▶ _TASK TO CARRY OUT_
Write the records below out again exactly as given, with no images.

▶ _DATASET EXCERPTS_

+ + + +

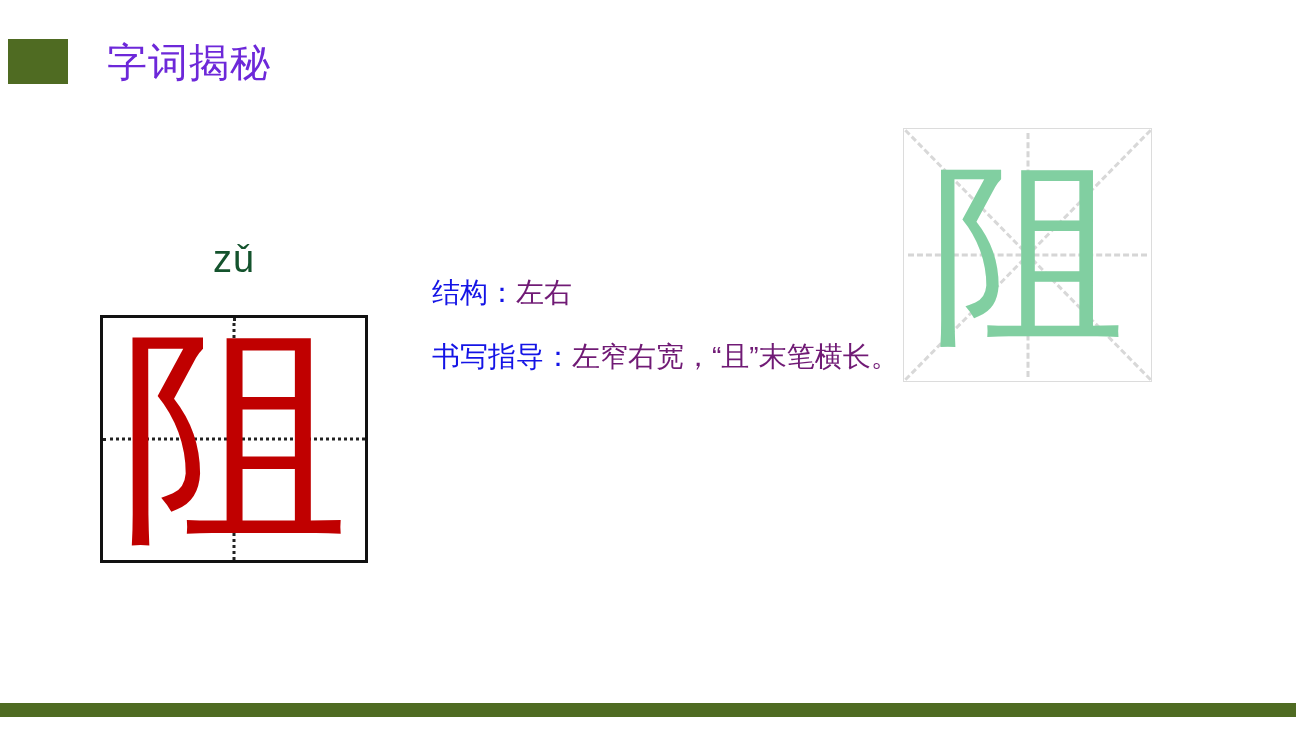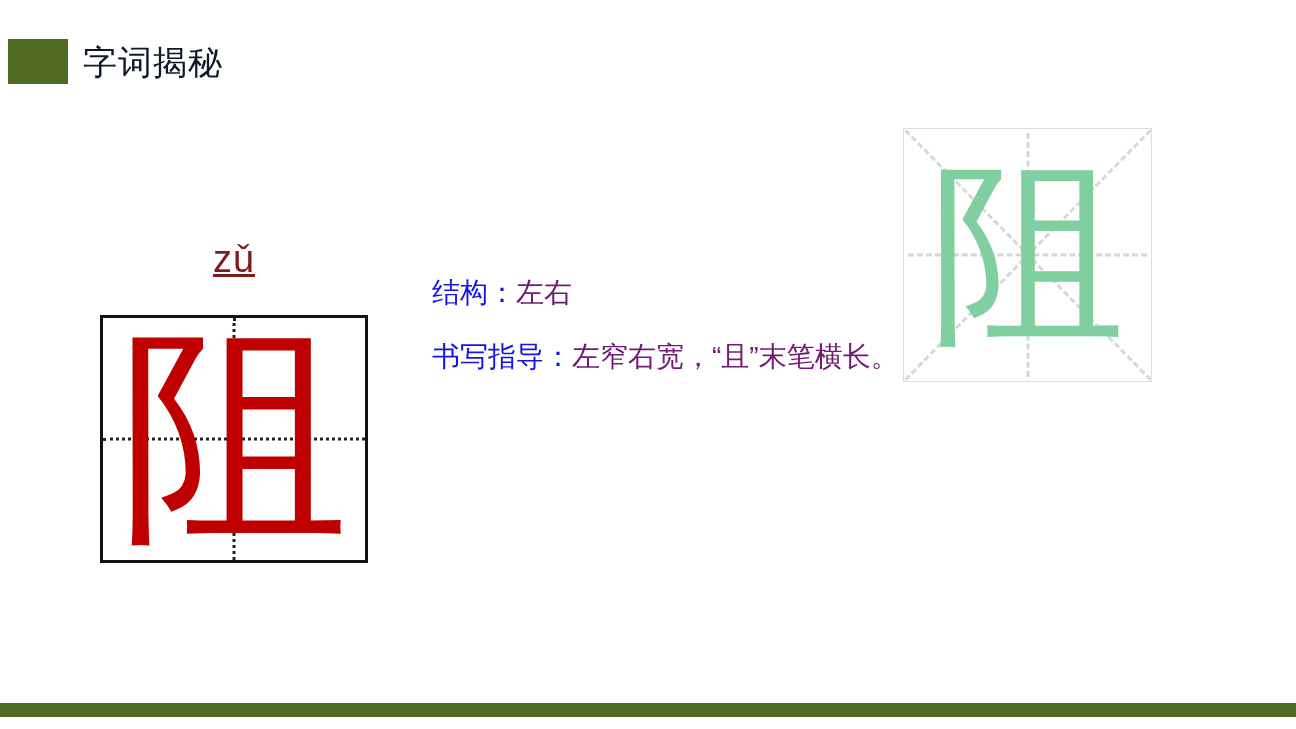--- a/index.html
+++ b/index.html
@@ -33,11 +33,11 @@
   }
   #page-title {
     position: absolute;
-    left: 83px;
+    left: 107px;
     top: 40px;
-    font-size: 34px;
+    font-size: 40px;
     line-height: 44px;
-    color: #0f172a;
+    color: #6d28d9;
     letter-spacing: 1px;
     white-space: nowrap;
   }

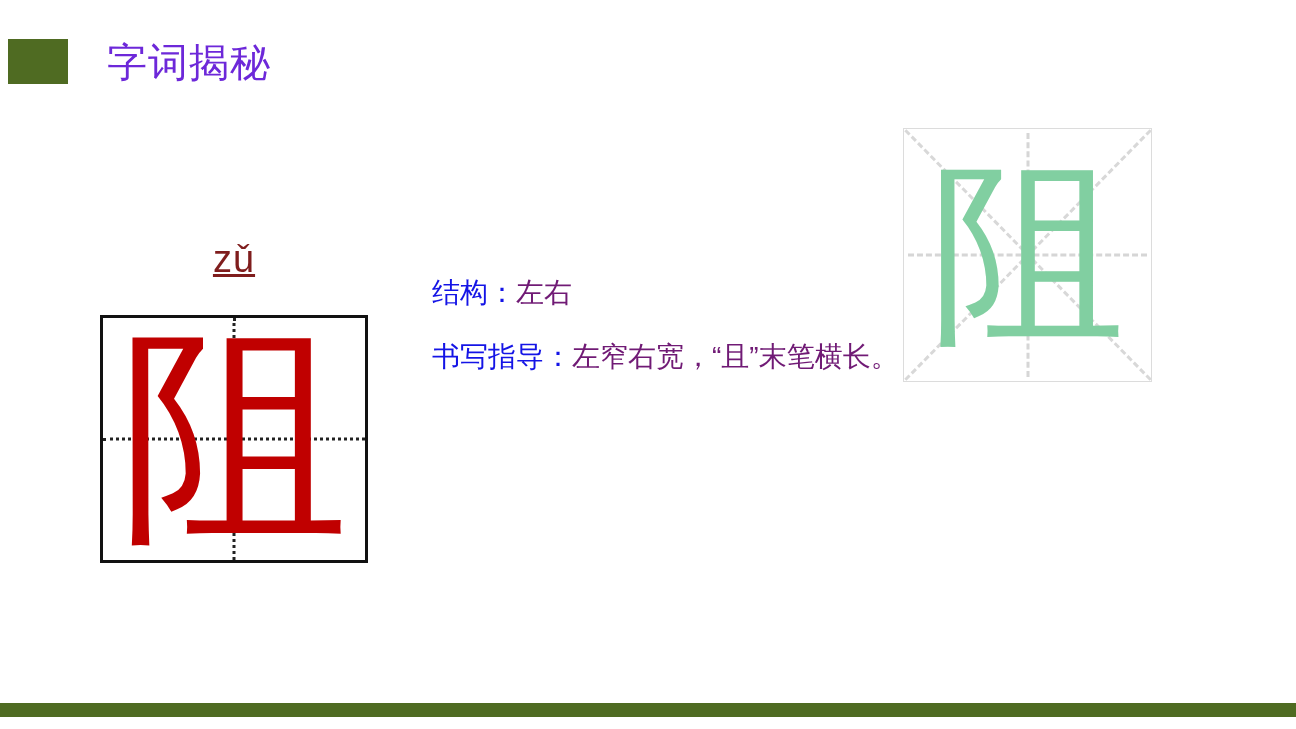--- a/index.html
+++ b/index.html
@@ -51,9 +51,8 @@
     text-align: center;
     font-size: 38px;
     line-height: 46px;
-    color: #7f1d1d;
+    color: #14532d;
     letter-spacing: 1px;
-    text-decoration: underline;
   }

+ + + +

▶ _SOLUTION TO THIS EXERCISE_
--- a/index.html
+++ b/index.html
@@ -33,11 +33,11 @@
   }
   #page-title {
     position: absolute;
-    left: 83px;
+    left: 107px;
     top: 40px;
-    font-size: 34px;
+    font-size: 40px;
     line-height: 44px;
-    color: #0f172a;
+    color: #6d28d9;
     letter-spacing: 1px;
     white-space: nowrap;
   }

--- a/index.html
+++ b/index.html
@@ -51,9 +51,8 @@
     text-align: center;
     font-size: 38px;
     line-height: 46px;
-    color: #7f1d1d;
+    color: #14532d;
     letter-spacing: 1px;
-    text-decoration: underline;
   }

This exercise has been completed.